Menos, mamãe, menos!


Chiara tem o hábito de me dizer, com um sorriso de orelha a orelha e de um jeitinho tão fofo que dá vontade de morder, bem assim:

- Mamãe, você é 'legal pá calamba'!!

Dia desses, a bichinha chega em mim:

- Mamãe, você é legal.

Joguei verde, tentando colher maduro:

- Eu sou legal 'pá calamba', filha?

E a pequena, com um olhar displicente e sem a menor piedade:

- Ah mamãe! Também não exagera, vai...

=/

15.7.13

Gato por lebre


Estrela, confundindo alhos com bugalhos ao ver a irmã com um broche pendurado na blusa:

- Olha, olha, a Kiki tá com um brechó!!!

=D

10.7.13

Gente 'diferenciada'


Ana Luz, trazendo a velha e boa luta de classes para a brincadeira com as irmãs:

- Então, você andava de carro, e eu não tinha dinheiro e eu andava só a pé...

E finaliza, em tom desgostoso:

- Eu era uma excluída!

=/

9.7.13

Quem sai aos seus


Chiara, ao vestir-se depois do banho em um destes dias horrivelmente gelados com os quais o inverno paulistano tem nos presenteado:

- Mamãe, por que todo dia agora a gente fica assim com muito frio e tem que botar tanta roupa que a gente nem consegue ser feliz?

Pois é, a maçã não cai mesmo longe da árvore.

:-/

3.7.13

Estrela e o primeiro livro


E no rastro da irmã, lá se foi Estrela, aventurar-se também  na primeira leitura 'de verdade' da vidinha dela.

E como ela é ela e nenhuma outra, tipo ponto fora da curva (que outra criança pede, aos pulinhos, salada de alcachofra, macarrão com rúcula e sorvete de macadâmia??), a escolha foi, digamos, excêntrica: "A diaba e sua filha", um conto singular da autora francesa de origem senegalesa Marie NDiaye.

Leu de uma sentada, concentrada e querendo saber das palavras mais incomuns aqui e ali.
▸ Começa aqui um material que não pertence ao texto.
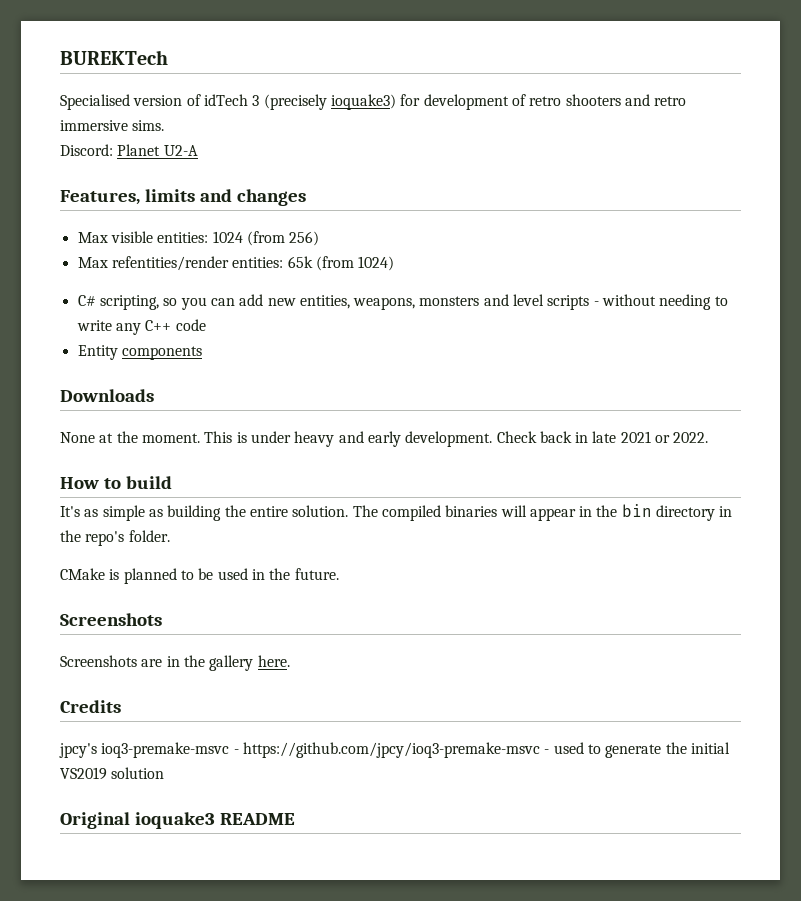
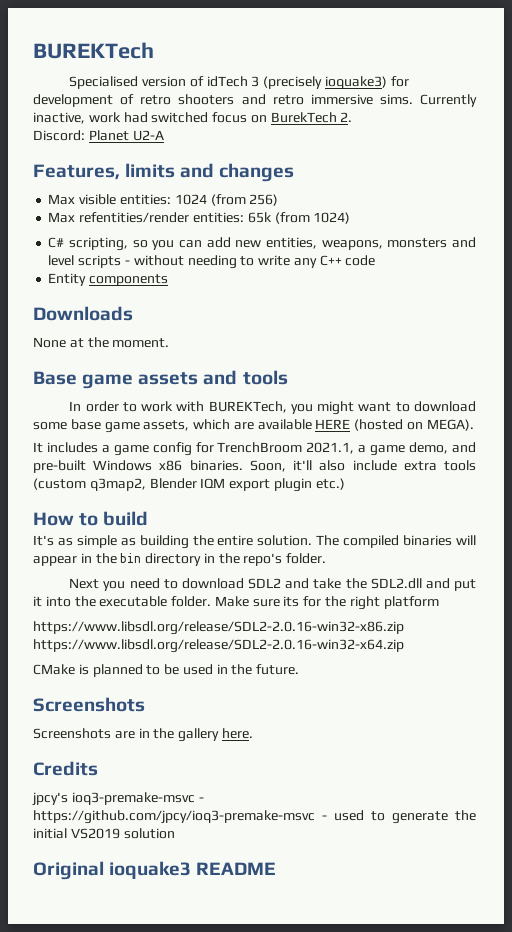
(165, 125) none -> [420,94,477,107] [33,112,353,124] Currently inactive, work had switched focus on BurekTech 2.
[204,431,709,447] This is under heavy and early development. Check back in late 2021 or 2022. -> [33,370,288,389] [69,401,477,415] [33,419,474,433] [33,442,476,456] [33,460,477,473] [33,478,345,492] // Base game assets and tools // In order to work with BUREKTech, you might want to download some base game assets, which are available HERE (hosted on MEGA). // It includes a game config for TrenchBroom 2021.1, a game demo, and pre-built Windows x86 binaries. Soon, it'll also include extra tools (custom q3map2, Blender IQM export plugin etc.)
(170, 536) none -> [69,578,476,591] [33,596,439,610] [33,621,404,635] [33,639,404,653] // Next you need to download SDL2 and take the SDL2.dll and put it into the executable folder. Make sure its for the right platform // https://www.libsdl.org/release/SDL2-2.0.16-win32-x86.zip https://www.libsdl.org/release/SDL2-2.0.16-win32-x64.zip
Depois resumiu a história com displicência, como quem já está com a cabeça em outro lugar. Bem do jeitinho dela.

Vai minha menina moleca, segue adiante que o tempo não para.
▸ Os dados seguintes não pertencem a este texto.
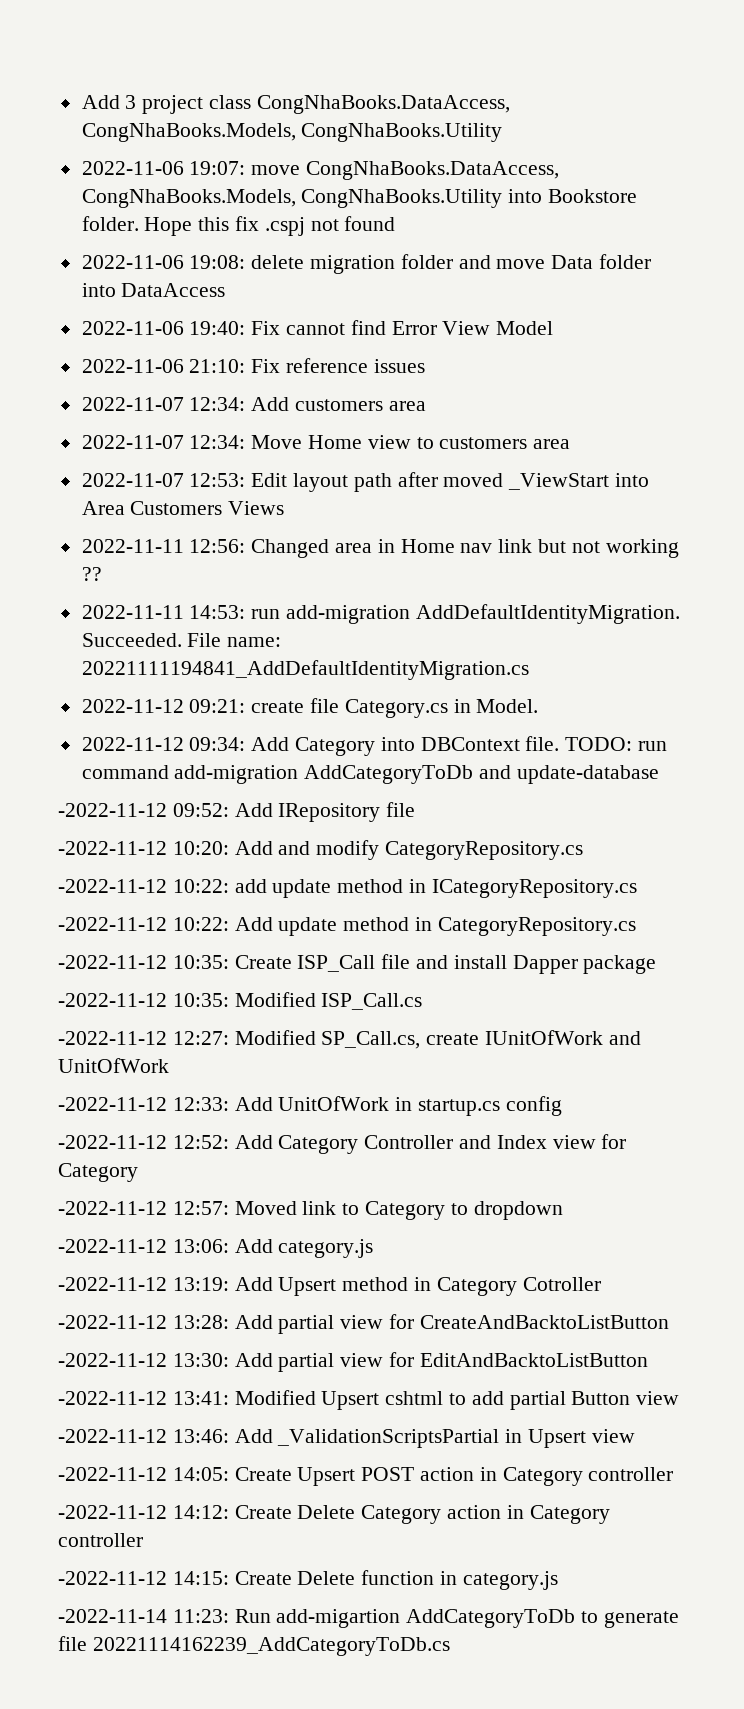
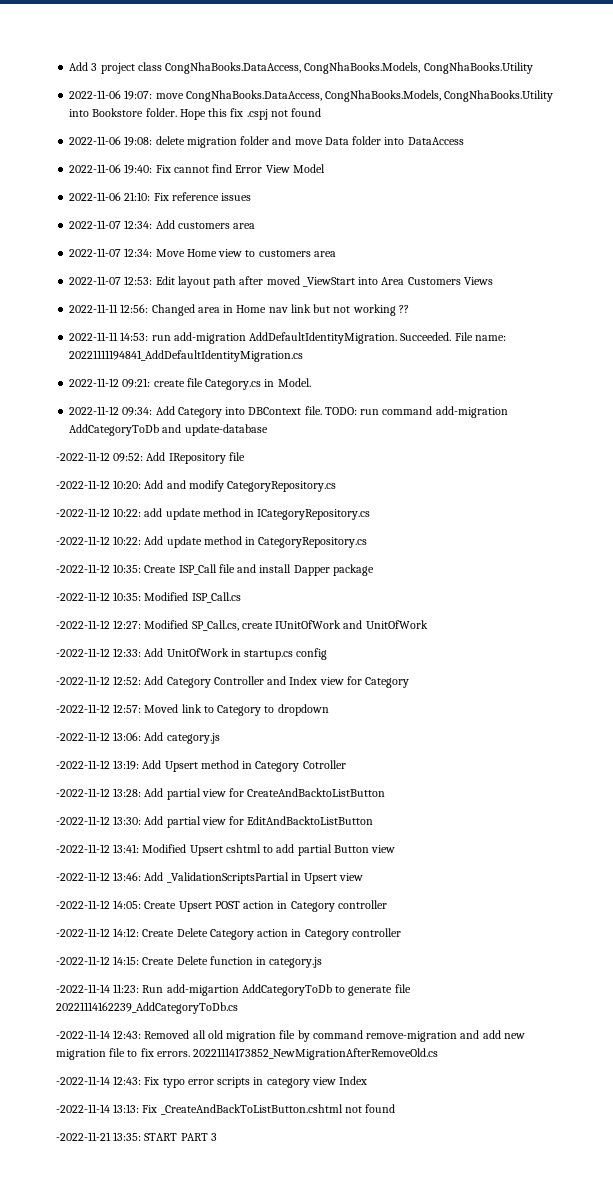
(450, 1646) none -> [56,1030,525,1042] [56,1048,439,1060] [56,1076,368,1088] [56,1104,396,1115] [56,1132,217,1141] // -2022-11-14 12:43: Removed all old migration file by command remove-migration and add new migration file to fix errors. 20221114173852_NewMigrationAfterRemoveOld.cs // -2022-11-14 12:43: Fix typo error scripts in category view Index // -2022-11-14 13:13: Fix _CreateAndBackToListButton.cshtml not found // -2022-11-21 13:35: START PART 3

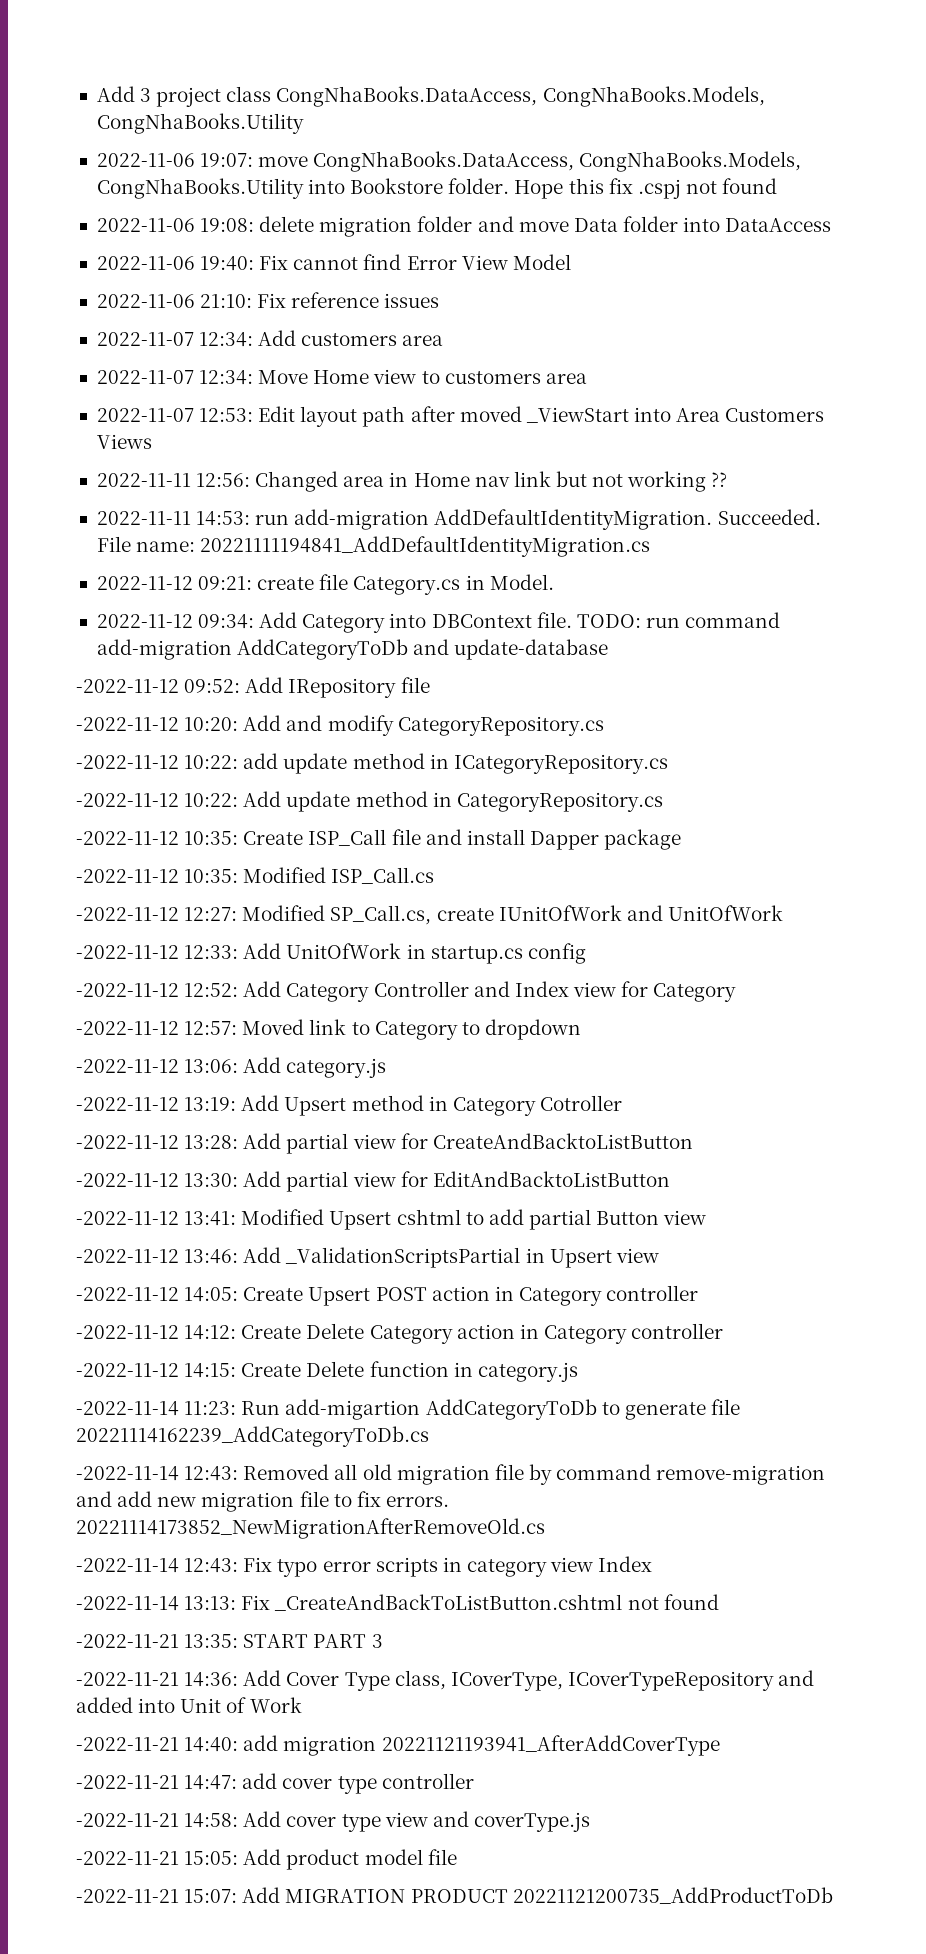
(217, 1137) none -> [76,1670,815,1691] [76,1697,302,1713] [76,1735,720,1756] [76,1773,474,1794] [76,1811,590,1832] [76,1849,457,1870] [76,1887,833,1904] // -2022-11-21 14:36: Add Cover Type class, ICoverType, ICoverTypeRepository and added into Unit of Work // -2022-11-21 14:40: add migration 20221121193941_AfterAddCoverType // -2022-11-21 14:47: add cover type controller // -2022-11-21 14:58: Add cover type view and coverType.js // -2022-11-21 15:05: Add product model file // -2022-11-21 15:07: Add MIGRATION PRODUCT 20221121200735_AddProductToDb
De braços abertos, de olhos atentos, vai que uma vida inteira te espera. E há de ser tudo lindo.

2.7.13

Ana Luz e o primeiro livro


A primeira vez, sabem como é, a gente nunca esquece.
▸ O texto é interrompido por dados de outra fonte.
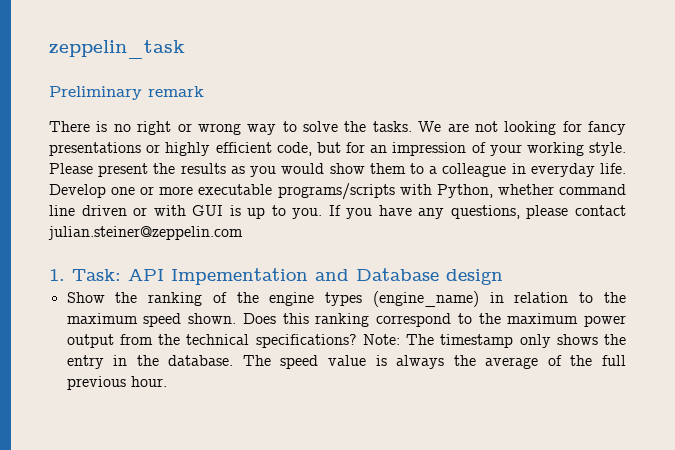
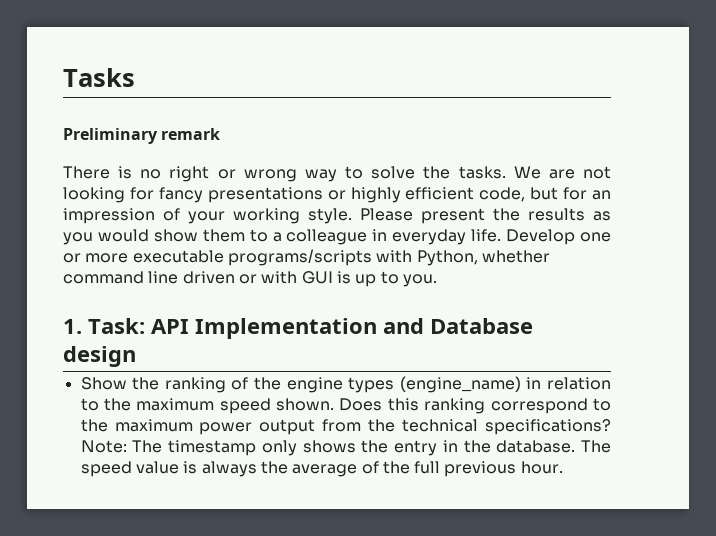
[49,40,185,59] zeppelin_task -> [63,68,135,87] Tasks
[328,205,627,219] [48,226,243,240] If you have any questions, please contact julian.steiner@zeppelin.com -> (437, 280) none
[171,268,308,285] Impementation -> [195,318,377,339] Implementation

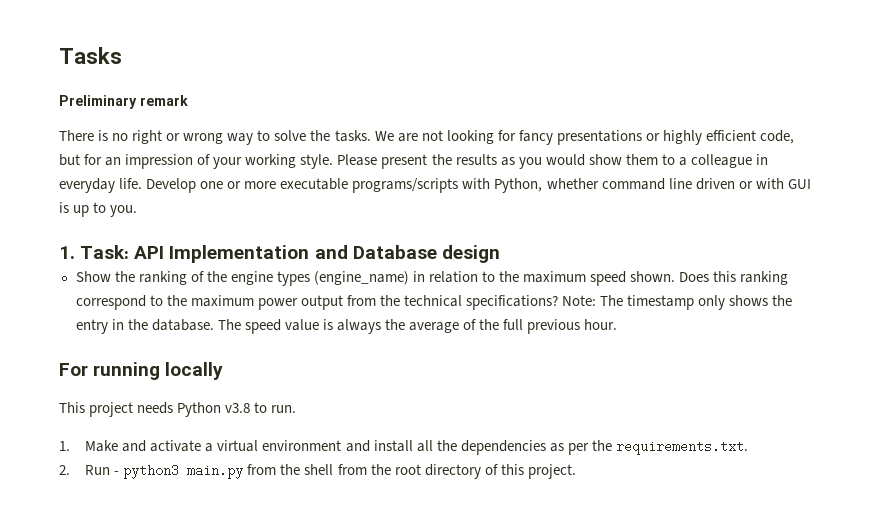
(563, 467) none -> [59,362,224,380] [59,402,297,417] [59,440,748,455] [59,464,576,479] // For running locally // This project needs Python v3.8 to run. // 1. Make and activate a virtual environment and install all the dependencies as per the requirements.txt. // 2. Run - python3 main.py from the shell from the root directory of this project.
A primeira vez de um filho, também não.

Ana Luz, minha pimenta-primogênita, anda às voltas com o primeiro livro 'de verdade' da sua vidinha. Digo 'de verdade' porque livrinhos com histórias curtas e muitas figuras, ela já lê há algum tempo.

E logo de primeira, já escolheu bem: foi de Pedro Bandeira, 'O Mistério da Fábrica de Livros'. Sugestão e empréstimo da cunhada (dela) Aninha, que acertou na mosca. Pedro Bandeira, diga-se de passagem, foi um dos autores emblemáticos da minha pré-adolescência (é, os Karas formaram meu caráter).

Filha de peixe, peixinha é - por isso, a bichinha se atracou com o livro e devorou em dois dias. Foi com o livro aberto para o café da manhã, para o trajeto de carro, levar a irmã ao retorno com a pediatra, para o almoço, para a janta, para a escovação de dentes e para a cama.

É, minha menina. Você cresceu, e eu quase que nem vi. E como é bonito te ver assim, descobrindo uma paixão que também é a minha, folheando as páginas de um mundo todo novo, imenso, tão grande quanto esse seu coraçãozinho curioso.

Daqui pra frente, meu amor, é ao infinito e além.